J'ai un fichier dans hdf5
format. Je sais que c'est censé être une matrice, mais je veux lire cette matrice dans R
pour pouvoir l'étudier. Je vois qu'il y a un h5r
package qui est censé aider à cela, mais je ne vois aucun tutoriel simple à lire/à comprendre. Un tel tutoriel est-il disponible en ligne? Plus précisément, comment lisez-vous un hdf5
objet avec ce package, et comment réellement extraire la matrice?
MISE À JOUR
J'ai découvert un package rhdf5
qui ne fait pas partie de CRAN mais fait partie de BioConductoR. L'interface est relativement plus facile à comprendre la documentation et l'exemple de code est assez clair. Je pourrais l'utiliser sans problème. Mon problème semble être le fichier d'entrée. La matrice que je voulais lire était en fait stockée dans le hdf5
fichier en tant que python pickle
. Donc, chaque fois que j'essayais de l'ouvrir et d'y accéder via R
j'ai un segmentation fault
. J'ai compris comment enregistrer la matrice à partir de python
en tant que fichier tsv
et maintenant ce problème est résolu.
Le rhdf5
le package fonctionne très bien, bien qu'il ne soit pas dans CRAN. Installez-le depuis Bioconducteur
source("http://bioconductor.org/biocLite.R")
biocLite("rhdf5")
Et pour l'utiliser:
library(rhdf5)
Répertoriez les objets dans le fichier pour trouver le groupe de données que vous souhaitez lire:
h5ls("path/to/file.h5")
Lisez les données HDF5:
mydata <- h5read("path/to/file.h5", "/mygroup/mydata")
str(mydata)
(Notez que les tableaux multidimensionnels peuvent apparaître transposés ). Vous pouvez également lire des groupes, qui seront nommés listes dans R.

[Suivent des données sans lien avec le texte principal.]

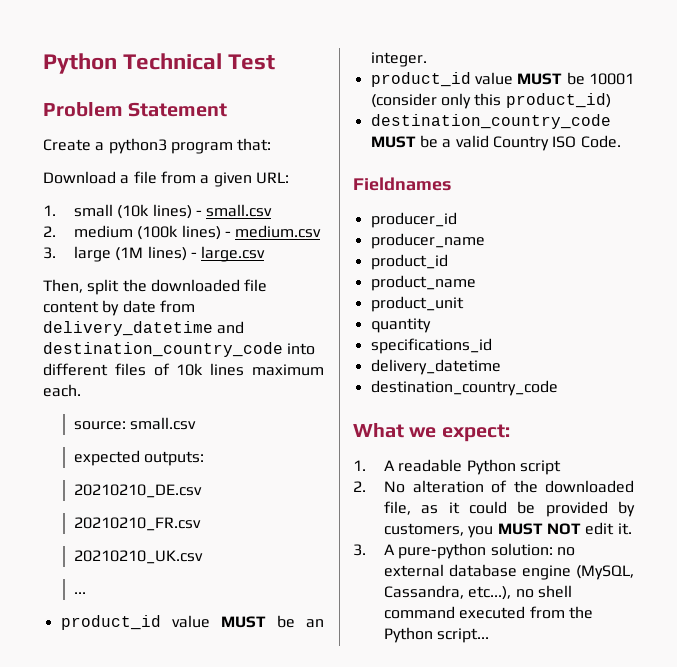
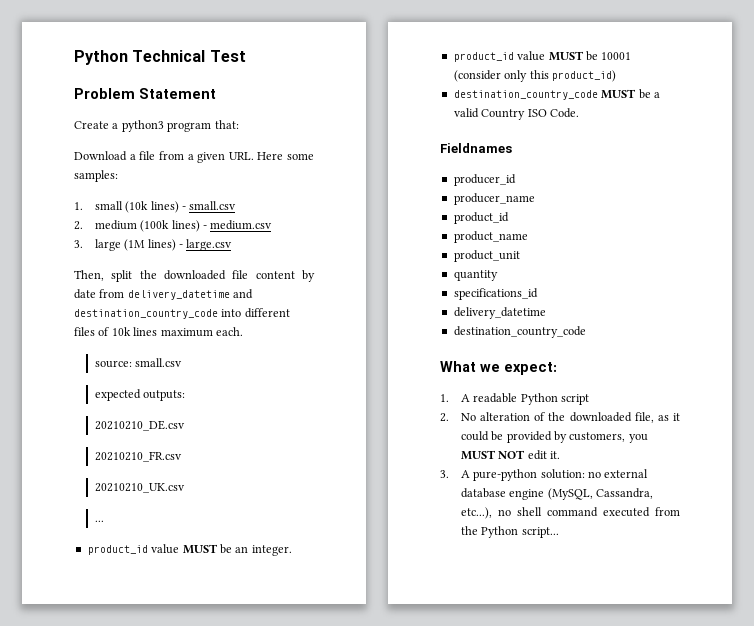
- Download a file from a given URL:
+ Download a file from a given URL. Here some samples:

Vous pouvez également utiliser h5 , un package que j'ai récemment publié sur CRAN. Comparé à rhdf5
, Il présente les caractéristiques suivantes:
readdata <- dataset[1:3, 1:3] dataset[1:3, 1:3] <- matrix(1:9, nrow = 3)

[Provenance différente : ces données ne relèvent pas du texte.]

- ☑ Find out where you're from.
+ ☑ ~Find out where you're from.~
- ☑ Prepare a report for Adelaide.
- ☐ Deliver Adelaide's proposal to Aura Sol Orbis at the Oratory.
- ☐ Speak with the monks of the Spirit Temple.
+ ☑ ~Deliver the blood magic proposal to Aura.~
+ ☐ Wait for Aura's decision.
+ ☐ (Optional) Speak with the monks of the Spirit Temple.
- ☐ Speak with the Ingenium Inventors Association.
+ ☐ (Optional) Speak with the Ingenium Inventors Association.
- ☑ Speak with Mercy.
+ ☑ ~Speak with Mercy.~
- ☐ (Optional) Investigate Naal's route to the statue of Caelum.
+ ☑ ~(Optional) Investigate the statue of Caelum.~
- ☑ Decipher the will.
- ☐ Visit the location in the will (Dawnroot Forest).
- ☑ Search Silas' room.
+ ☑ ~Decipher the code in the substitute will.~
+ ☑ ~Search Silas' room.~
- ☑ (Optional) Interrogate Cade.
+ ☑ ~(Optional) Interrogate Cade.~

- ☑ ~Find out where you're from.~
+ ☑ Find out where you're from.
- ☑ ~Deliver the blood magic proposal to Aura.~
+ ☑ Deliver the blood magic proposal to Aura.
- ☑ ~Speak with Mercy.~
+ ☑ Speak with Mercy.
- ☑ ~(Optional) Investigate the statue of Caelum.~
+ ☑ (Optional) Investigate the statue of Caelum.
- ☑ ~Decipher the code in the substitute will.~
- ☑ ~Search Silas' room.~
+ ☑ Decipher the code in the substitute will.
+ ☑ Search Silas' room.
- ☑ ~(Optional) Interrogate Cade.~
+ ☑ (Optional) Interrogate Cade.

Pour enregistrer une matrice, vous pouvez utiliser:
library(h5)
testmat <- matrix(rnorm(120), ncol = 3)
# Create HDF5 File
file <- h5file("test.h5")
# Save matrix to file in group 'testgroup' and datasetname 'testmat'
file["testgroup", "testmat"] <- testmat
# Close file
h5close(file)
... et relisez la matrice entière dans R:
file <- h5file("test.h5")
testmat_in <- file["testgroup", "testmat"][]
h5close(file)
Voir aussi h5 sur
J'ai utilisé le package rgdal
pour lire les fichiers HDF5. Vous devez vous assurer que la version binaire de rgdal
ne prend probablement pas en charge hdf5
. Dans ce cas, vous devez créer gdal
à partir de la source avec le support HDF5 avant de construire rgdal
à partir de la source.
Vous pouvez également essayer de convertir les fichiers à partir de hdf5
à netcdf
. Une fois qu'ils sont dans netcdf, vous pouvez utiliser l'excellent package ncdf
pour accéder aux données. La conversion, je pense, pourrait être effectuée avec l'outil cdo
.
Le ncdf4
package, une interface vers netCDF-4, peut également être utilisé pour lire des fichiers hdf5 (netCDF-4 est compatible avec netCDF-3, mais il utilise hdf5 comme couche de stockage).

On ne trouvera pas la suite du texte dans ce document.